While taking a morning stroll around her yard Monday, Virginia Quintana said she noticed two propane tanks had been stolen from the back of her 24-foot 1998 Coachmen motor home. She immediately notified police upon her discovery, she said, but then decided to take matters into her own hands — placing a sign asking for the thief to return her property under penalty from God.
“This camper was blessed with holy water many years ago, and the items that you have taken off the camper has holy water and is holy name,” Quintana said, “and we’re praying to God and the Blessed Virgin Mary for you to please return these canisters, no questions asked, just put them by the camper.”
Quintana said she thinks the tanks were taken sometime during the weekend. Members of her church are praying that the tanks be returned, she said, and she is asking that others do the same.
Quintana, a devout Catholic, has lived in Ottawa for 65 years and said the recent incident is only the second time a theft has occurred on her property in the 900 block of North Cherry Street.

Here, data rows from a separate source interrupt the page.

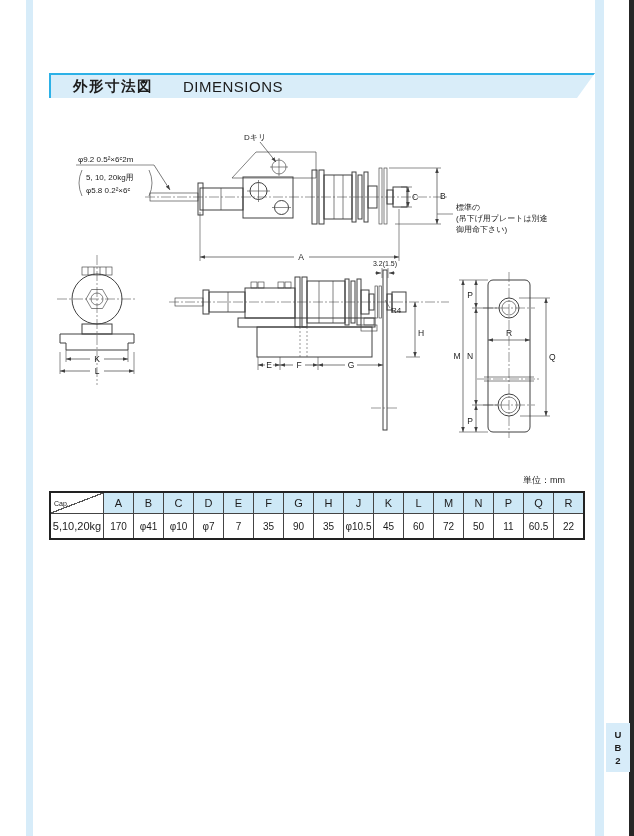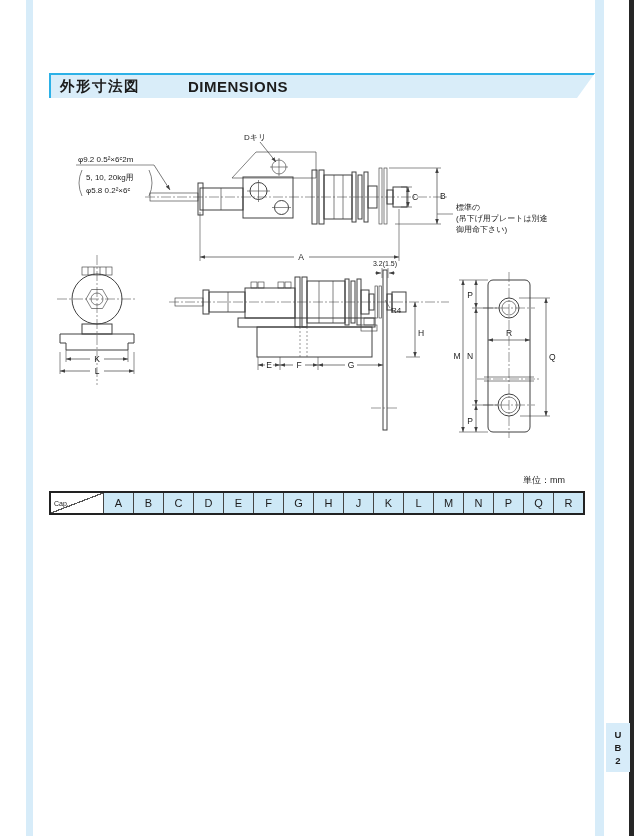"外形寸法図" .hdr { padding-left: 9px -> 22px }
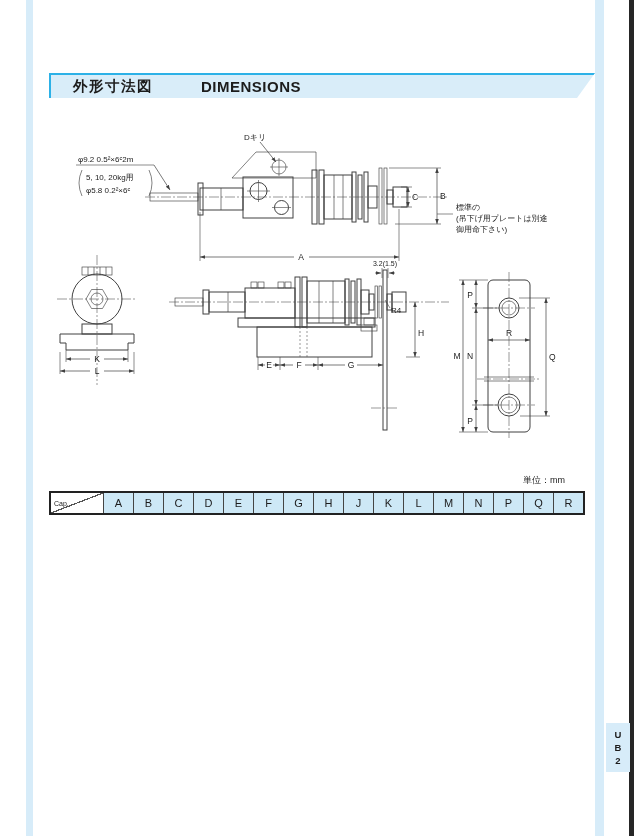"DIMENSIONS" .hdr .en { font-weight: bold -> normal; margin-left: 48px -> 30px }
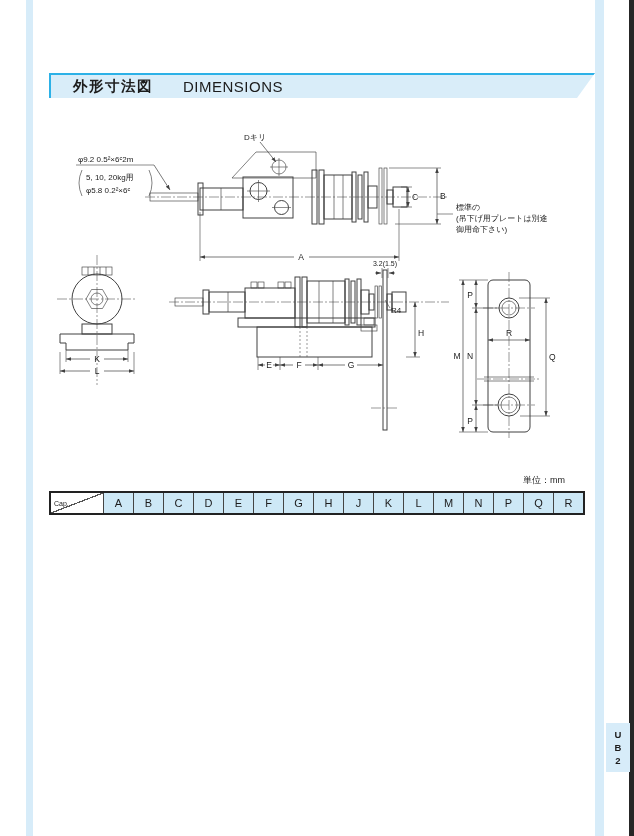"5,10,20kg" tr { html: none -> <tr> <td>5,10,20kg</td> <td>170</td> <td>φ41</td> <td>φ10</td> <td>φ7</td> <td>7</td> <td>35</td> <td>90</td> <td>35</td> <td>φ10.5</td> <td>45</td> <td>60</td> <td>72</td> <td>50</td> <td>11</td> <td>60.5</td> <td>22</td> </tr> }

While she said she realizes the 5-gallon propane tanks are not priceless and could easily be replaced, she’s more concerned about the principles at risk.
“I can [replace them] but you took them, you should bring them back. You took something, return it,” Quintana said. “If you’re going to take something, return it, or you’re going to deal with God.”
Quintana’s problem is not an isolated incident. Last year was one of the worst in recent years for thefts in the community, Dennis Butler, Ottawa police chief, said.
“Theft — generally in most jurisdictions, and ours is not any different — it drives your crime rate,” Butler said. “And our crime rate last year, and I don’t have the final statistics on theft, but we did see an increase in crime last year, and almost all of it can be attributed to an increase in theft.”
A lot of personal thefts can be prevented, Butler said, by residents using common sense and being diligent.
“It can be prevented by locking their car doors, locking their homes when they’re not there, keeping valuables out of sight in their cars, especially when they’re unlocked, and just taking routine precautions to safeguard their property would reduce the number of thefts in our city,” he said.
Property stolen out of vehicles was a common trend in 2012, Butler said. About 70 to 80 percent — a conservative estimate, he said — of vehicle thefts involved vehicles left unlocked.
Butler emphasized he was not suggesting Quintana didn’t take proper precautions with her property. The police chief said she did the right thing by reporting the theft to law enforcement. No matter what the cost of the lost property, Butler said, it always is worth reporting.
“One, if you don’t report it, we don’t know it’s occurring,” Butler said. “Two, a lot of people don’t report it because they think it’s a hassle or an inconvenience or an issue for them to have to deal with, and I understand that. But, in order for us to have a better idea of what’s happening, reporting it is the only way for us to know.”
A statue of Our Lady of Guadalupe, the Catholic icon of the Virgin Mary, now stands guard over Quintana’s motor home, with the plea to the thief to return Quintana’s property sitting nearby.
“It’s out of my hands,” Quintana said. “I know people have a lot of things stolen. This is what I’m doing because I don’t know what else to do.”